Time course of HO-1 induction by CH. (a) mRNA expression. (b) Protein expression. (c) Bilirubin accumulation in the culture medium. RAW 264.7 macrophages were incubated with 30 μM CH for different times. After centrifugation, cell pellets were used for Western blot analysis and bilirubin was measured in the supernatants as indicated in Methods. In another series of experiments, mRNA was extracted from cell pellets as indicated in Methods. (a, b) Results are representative of three separate experiments. (c) Data are the mean±s.e.m. of six determinations. ^**P<0.01.

Figure 7

(a, b) Effect of agents modulating oxidative stress and GSH on HO-1 mRNA expression. Cells were pretreated with Tiron (500 μM), NAC (10 mM) or GSH (2 or 10 mM) for 30 min and then incubated with 30 μM CH for 2 h. In the case of BSO (200 μM), cells were pretreated for 6 h to deplete GSH and then incubated with CH as above. Northern blot analysis was performed as indicated in Methods. Results are representative of three separate experiments.

Figure 8

LSC analysis of intracellular generation of ROS and cytotoxicity. (a) Histogram of rhodamine (Rho) fluorescence in the presence or absence of CH (30 μM). RAW 264.7 cells were incubated with DHR (5 μM) for 10 min at 37°C. After washing, cells were incubated with or without CH (30 μM) for 20 min. (b) Determination of apoptotic (A)/necrotic(N) and viable (V) cells after incubation with CH (30 μM) for 20 min.
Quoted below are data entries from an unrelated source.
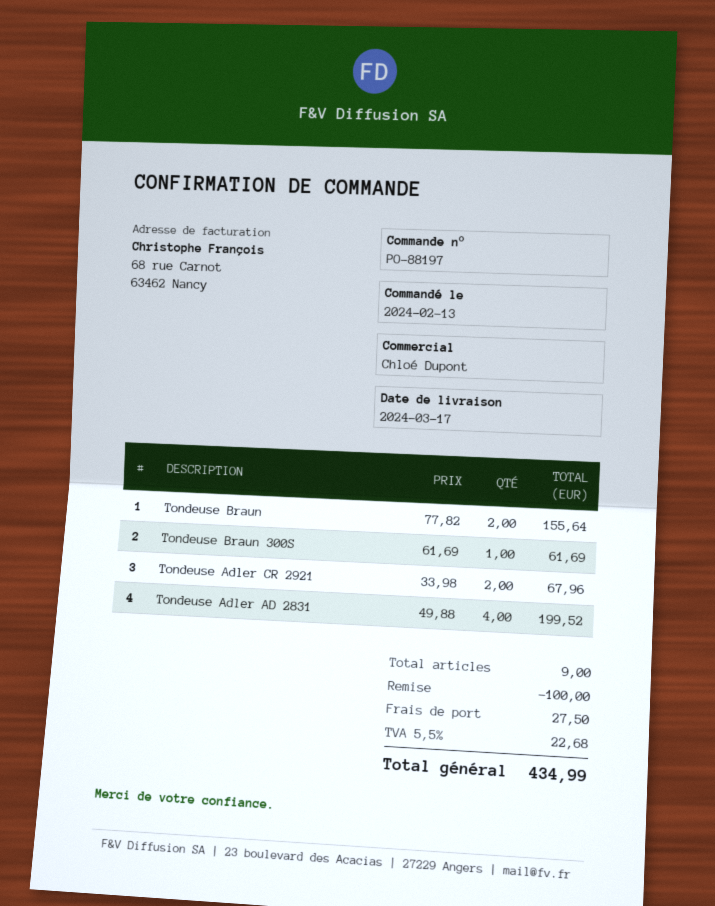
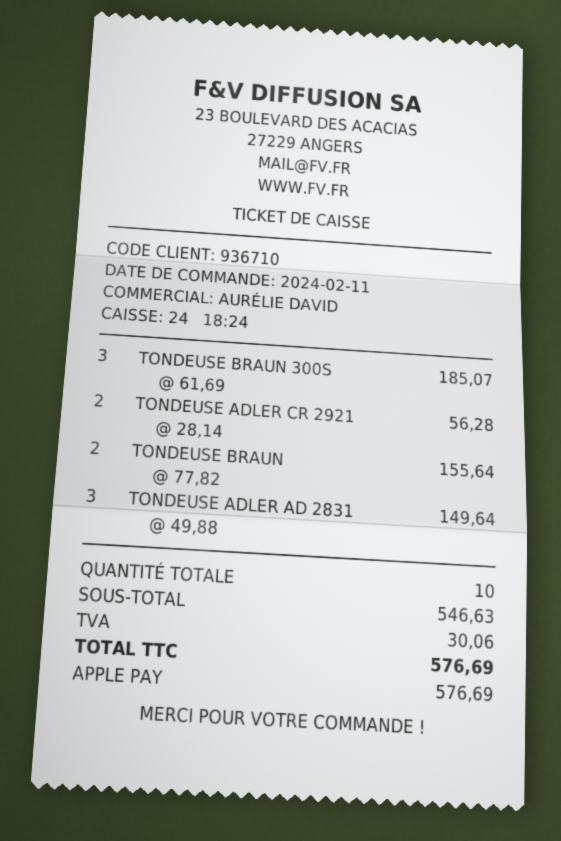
order date: 2024-02-13 -> 2024-02-11
sales rep: Chloé Dupont -> AURÉLIE DAVID
Tondeuse Braun 300S: 1 x 61.69 = 61.69 -> 3 x 61.69 = 185.07
Tondeuse Adler CR 2921: 2 x 33.98 = 67.96 -> 2 x 28.14 = 56.28
Tondeuse Adler AD 2831: 4 x 49.88 = 199.52 -> 3 x 49.88 = 149.64
total quantity: 9 -> 10
discount: 100.00 -> none
shipping: 27.50 -> none
tax: 22.68 -> 30.06
total: 434.99 -> 576.69

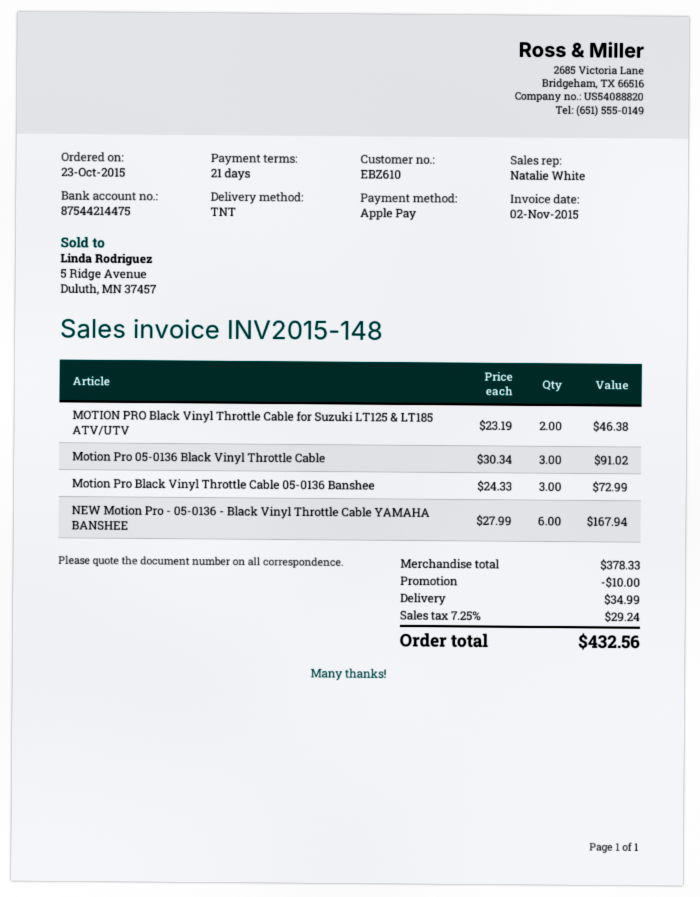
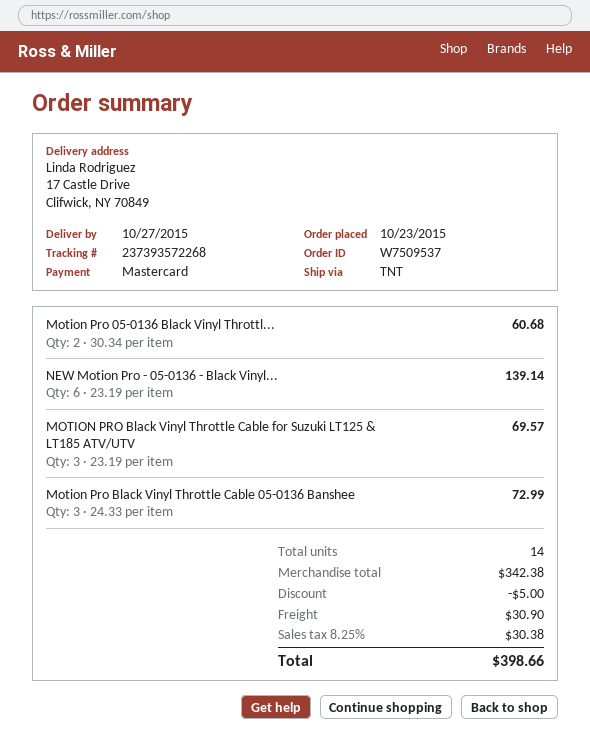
payment method: Apple Pay -> Mastercard
MOTION PRO Black Vinyl Throttle Cable for Suzuki LT125 & LT185 ATV/UTV: 2 x 23.19 = 46.38 -> 3 x 23.19 = 69.57
Motion Pro 05-0136 Black Vinyl Throttle Cable: 3 x 30.34 = 91.02 -> 2 x 30.34 = 60.68
NEW Motion Pro - 05-0136 - Black Vinyl Throttle Cable YAMAHA BANSHEE: 6 x 27.99 = 167.94 -> 6 x 23.19 = 139.14
subtotal: 378.33 -> 342.38
discount: 10.00 -> 5.00
shipping: 34.99 -> 30.90
tax: 7.25% = 29.24 -> 8.25% = 30.38
total: 432.56 -> 398.66

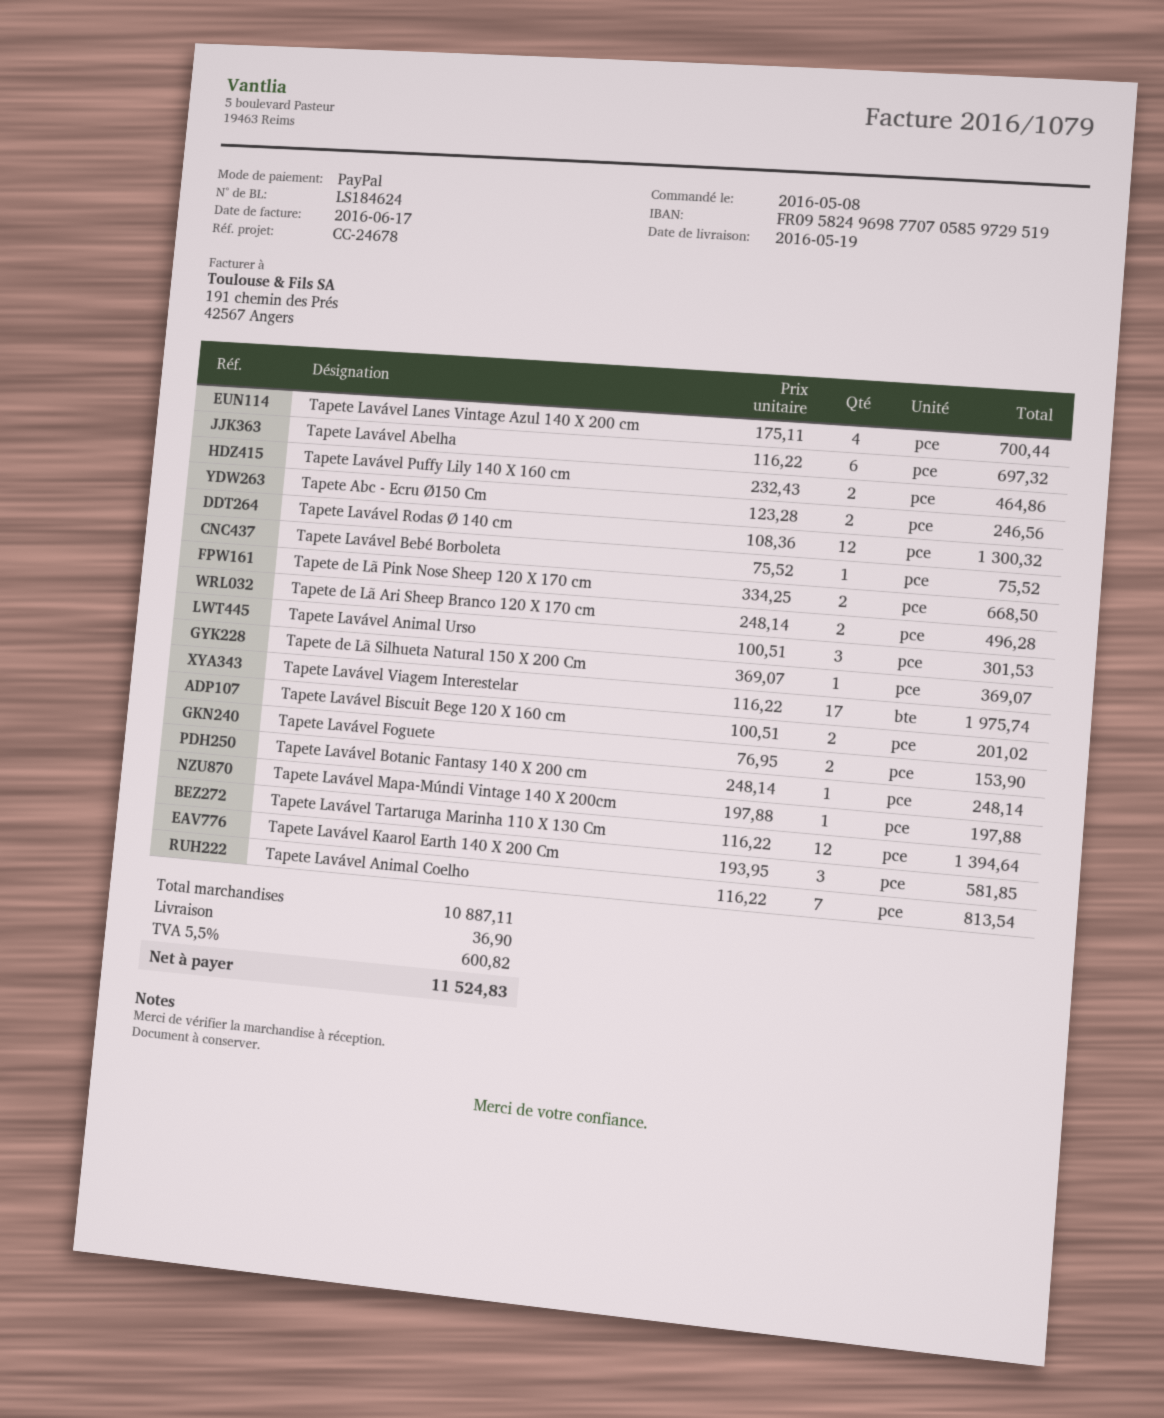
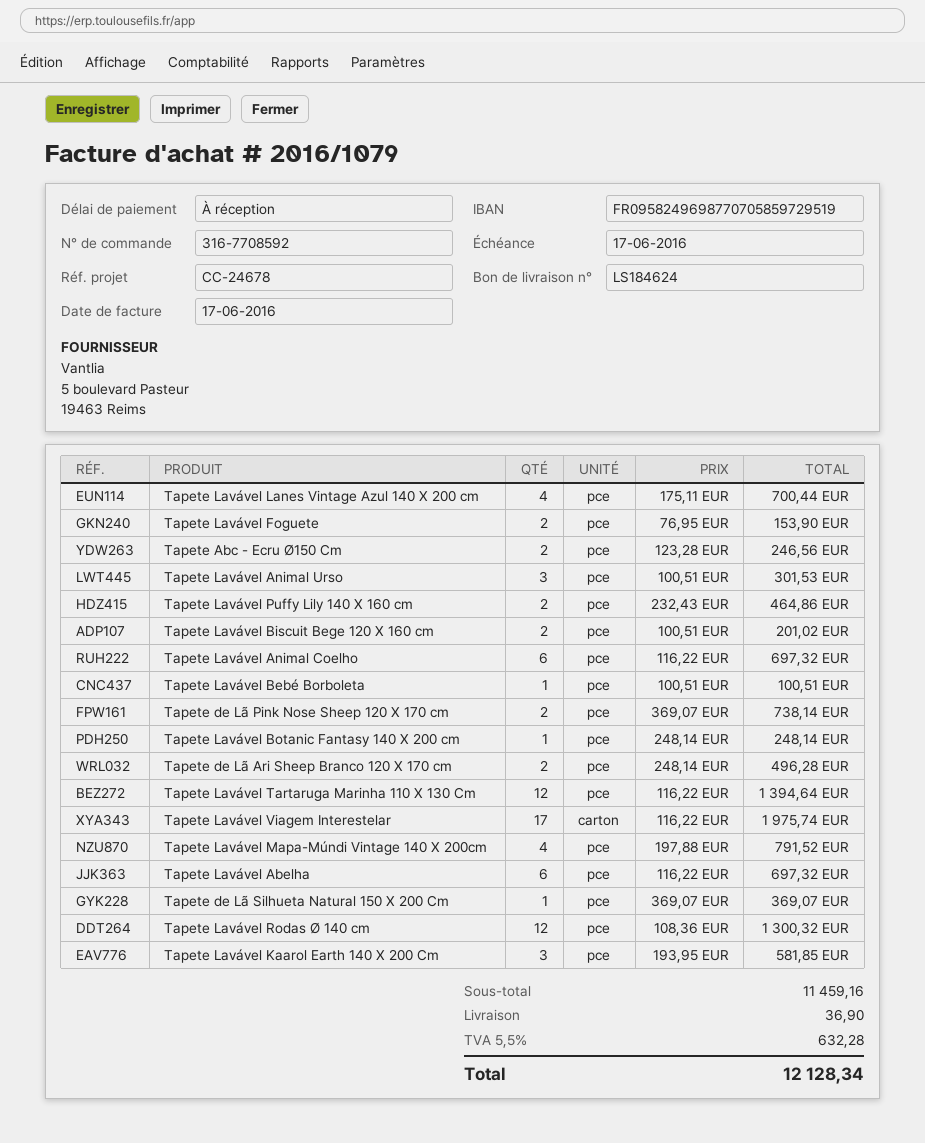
Tapete Lavável Bebé Borboleta: 1 x 75.52 = 75.52 -> 1 x 100.51 = 100.51
Tapete de Lã Pink Nose Sheep 120 X 170 cm: 2 x 334.25 = 668.50 -> 2 x 369.07 = 738.14
Tapete Lavável Mapa-Múndi Vintage 140 X 200cm: 1 x 197.88 = 197.88 -> 4 x 197.88 = 791.52
Tapete Lavável Animal Coelho: 7 x 116.22 = 813.54 -> 6 x 116.22 = 697.32
subtotal: 10887.11 -> 11459.16
tax: 5.5% = 600.82 -> 5.5% = 632.28
total: 11524.83 -> 12128.34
Fluorescein isothiocyanate–annexin V (horizontal axis), propidium iodide (vertical axis). (c) Concentration-dependent increase of Rho fluorescence after CH treatment. Cells were incubated with 10, 20 or 30 μM CH for 20 min under the same conditions as in (a). Results are representative of four similar experiments. ^*P<0.05, ^**P<0.01.

Figure 9

(a) Time course of CH modification of GSH levels. CH was incubated with cells at 20 and 30 μM for different times. Intracellular GSH levels were determined as indicated in Methods. ^*P<0.05, ^**P<0.01 with respect to basal. (b, c) Nrf2 activation. Cells were incubated with CH (30 μM) for different times and then nuclear and cytoplasmic fractions were obtained. (b) Nrf2–DNA binding in nuclear fractions. EMSA was performed as indicated in Methods. (c) Nrf2 translocation to the nucleus. Western blot analysis was performed as indicated in Methods. Results are representative of three separate experiments.